Total return of stock vs index over 10yrs
Source: FE Analytics
Today, Lloyds’ shares trade no higher than they did in late 2012 but over that time the bank has paid out £11.8bn in dividends and carried out £2.1bn of buybacks. This is more than 40% of the bank’s current market capitalisation and Mould said there should be further cash returns to come from dividends.
“Sentiment toward the stock remains resolutely downbeat, but net interest margins are expanding and loan losses in 2022 are undershooting expectations, so it may not take much to provide upside surprises,” he said.
“Meanwhile, Lloyds’ balance sheet is far stronger than it was back in 2007, if regulatory ratios are anything like a reliable guide, and that, coupled with the lowly valuation, will hopefully provide some downside protection if anything unexpected does go wrong in 2023.”
Adventurous: Zytronic
Investors able to tolerate more risk could look to small- and micro-cap stocks, which tend to be more volatile but offer the potential for greater reward. Mould highlighted Zytronic, which has a market cap of just £12m but has “huge potential” because of its exports.
“A leading maker of rugged, touch-sensitive screens, Zytronic has suffered a difficult couple of years, thanks to the crackdown on gaming terminals in betting shops, bank branch closures and falling numbers of ATMs, as well as also Covid.

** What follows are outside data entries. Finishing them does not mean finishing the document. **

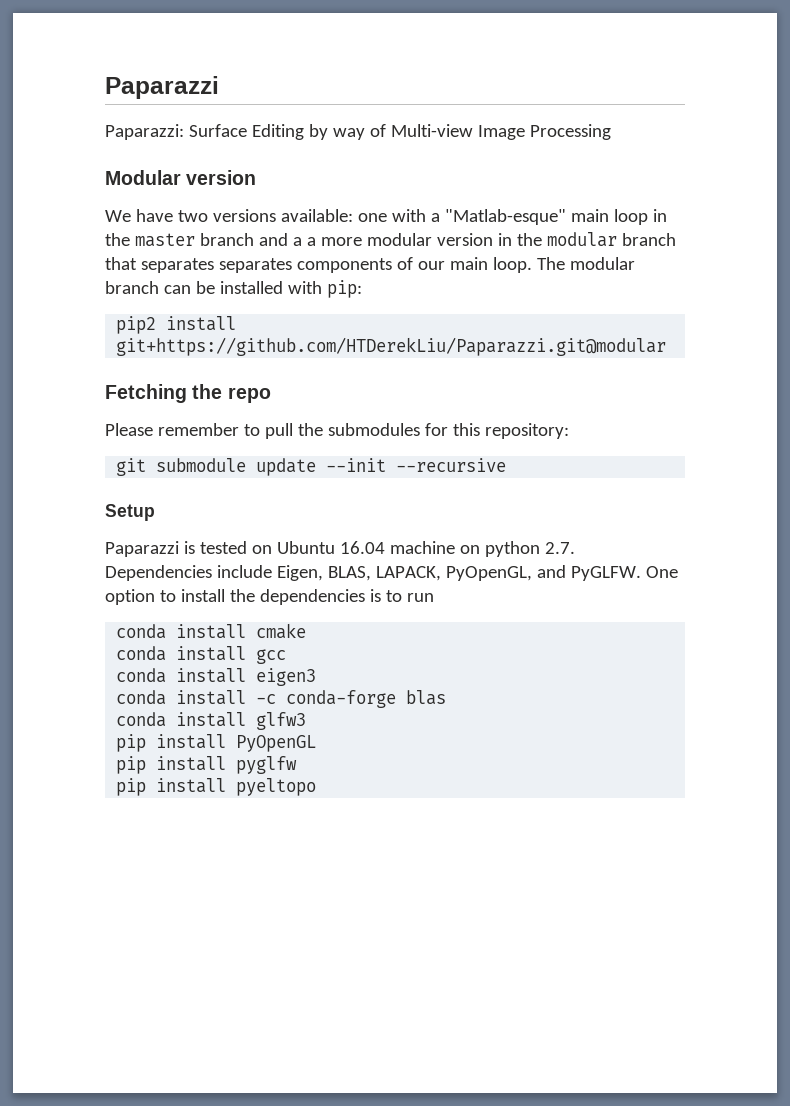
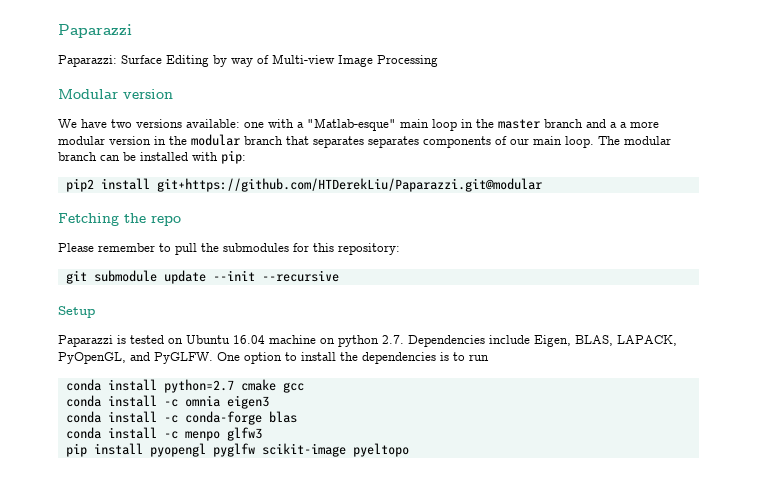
(247, 631) none -> [163,379,234,393] python=2.7
[116,646,247,661] // conda install -> (276, 385) none
(247, 675) none -> [163,395,220,407] -c omnia
(247, 719) none -> [163,431,220,441] -c menpo
[236,735,317,752] [116,756,227,774] PyOpenGL // pip install -> [149,443,206,457] pyopengl
[116,778,227,796] // pip install -> [261,443,346,457] scikit-image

Supply chain issues have not helped either,” the AJ Bell investment director said.
Total return of stock vs index over 10yrs
Source: FE Analytics
“However, the Newcastle-based firm felt confident enough in 2022 to buy back stock and pay a dividend, as the order book and sales began to recover, particularly in the fields of vending and gaming, helped by new product developments in screens, buttons and touch sensors.”

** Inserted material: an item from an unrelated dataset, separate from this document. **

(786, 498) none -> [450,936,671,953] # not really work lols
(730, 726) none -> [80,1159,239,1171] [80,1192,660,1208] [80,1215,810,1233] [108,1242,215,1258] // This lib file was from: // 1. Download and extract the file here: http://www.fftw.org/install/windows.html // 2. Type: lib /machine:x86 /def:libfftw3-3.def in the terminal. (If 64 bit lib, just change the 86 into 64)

Zytronic has experienced “big swings” in its sales and profits since it debuted on the stock market in 2000 but has come through them all, thanks to its strong balance sheet (it currently has £6.4m in cash, which covers almost half of its market cap).
Income: Lancashire
For income investors, Mould went for Lloyd’s of London syndicate manager Lancashire, which focuses on property, energy, marine and aviation insurance. However, he conceded this might seem like an odd choice, as the company offers a prospective dividend yield of just over 2% for 2022.
“After the Russian invasion of Ukraine, Hurricane Ian and other major events, prices in the catastrophe insurance and reinsurance market look to be firming nicely as some capacity is taken out and the strong take up the slack,” he continued. “Higher rates can mean higher profits and cash flow funds dividend payments, an area where Lancashire has an excellent track record.”
Total return of stock vs index over 10yrs
Source: FE Analytics
Lancashire has paid out total dividends of more than 820p a share since it listed in 2008, which Mould said “looks good” when put next to its current share price of 609p and suggests the company has the potential to become an attractive yield play when future dividends arrive.
But he did note that dividend growth is “far from certain” in 2023 if insurers have to bear the brunt of any unforeseen events that emerge over the course of the year. That said, Lancashire is a company that could benefit from higher interest rates next year, as it would boost the earnings of the bond portfolio its uses to match with potential payment liabilities.